• _Work to complete_:
Transcribe every entry verbatim; omit pictures.

Before-and-after change records:
◆ ◆ ◆
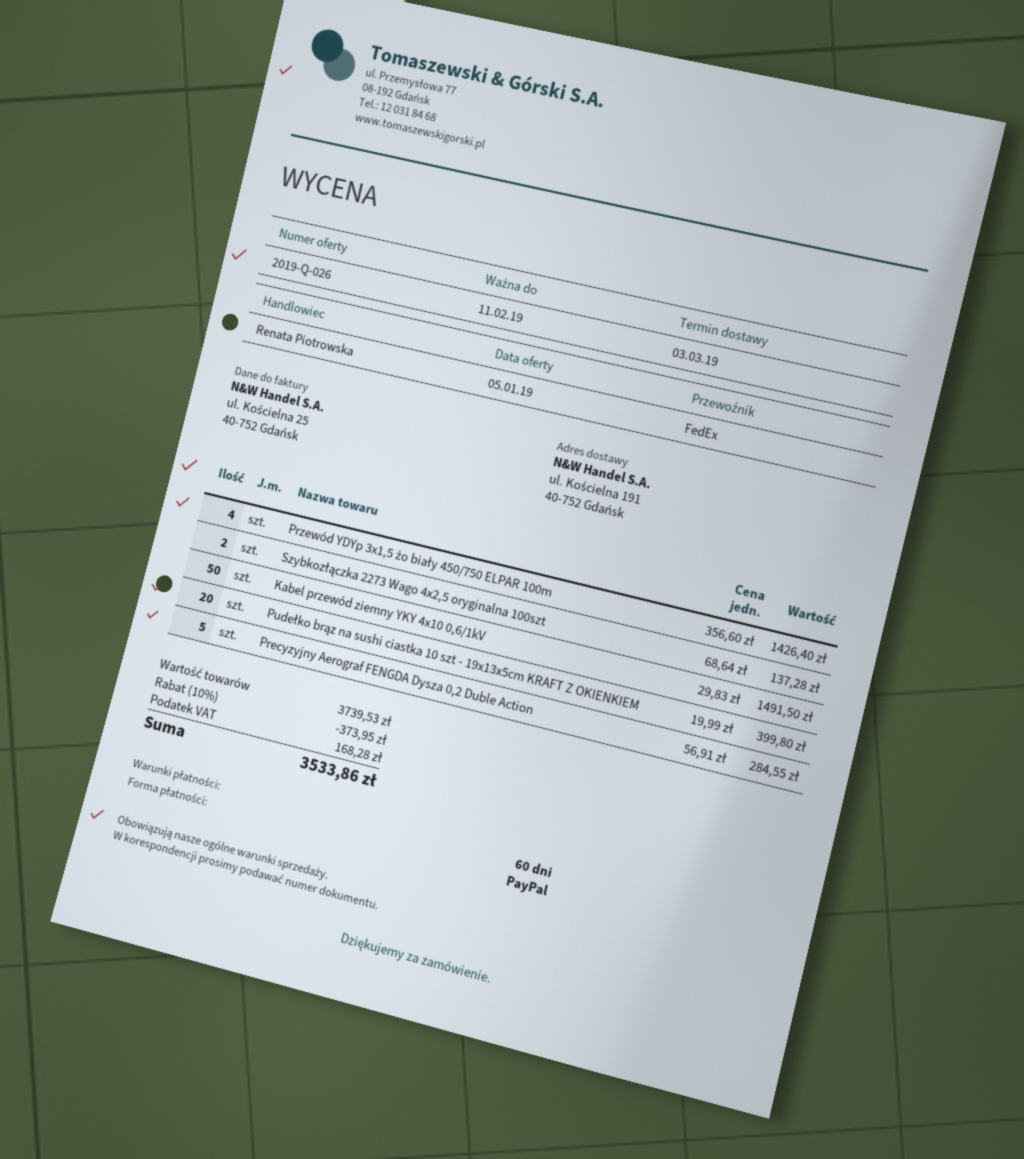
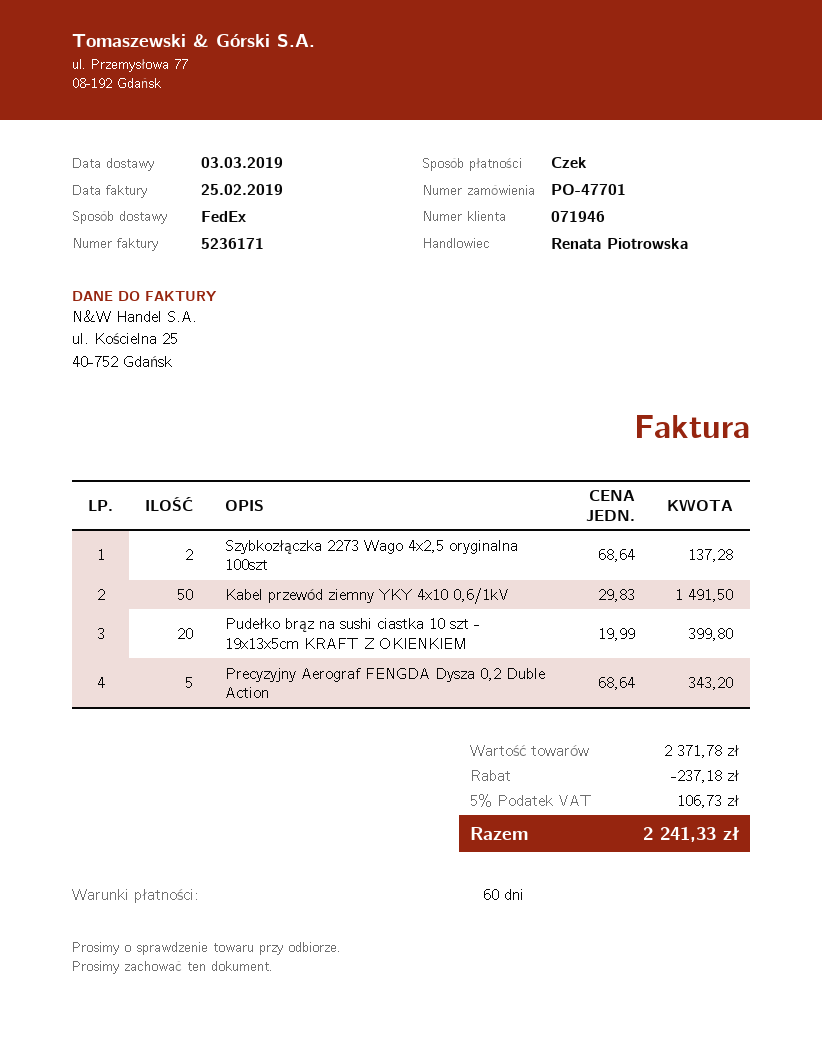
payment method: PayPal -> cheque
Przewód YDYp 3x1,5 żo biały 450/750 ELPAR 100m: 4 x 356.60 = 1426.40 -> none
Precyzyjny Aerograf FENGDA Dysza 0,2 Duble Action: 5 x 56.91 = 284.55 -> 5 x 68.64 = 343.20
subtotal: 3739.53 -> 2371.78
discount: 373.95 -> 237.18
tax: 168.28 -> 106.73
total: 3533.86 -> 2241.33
◆ ◆ ◆
• _Output below_:
payment method: PayPal -> cheque
Przewód YDYp 3x1,5 żo biały 450/750 ELPAR 100m: 4 x 356.60 = 1426.40 -> none
Precyzyjny Aerograf FENGDA Dysza 0,2 Duble Action: 5 x 56.91 = 284.55 -> 5 x 68.64 = 343.20
subtotal: 3739.53 -> 2371.78
discount: 373.95 -> 237.18
tax: 168.28 -> 106.73
total: 3533.86 -> 2241.33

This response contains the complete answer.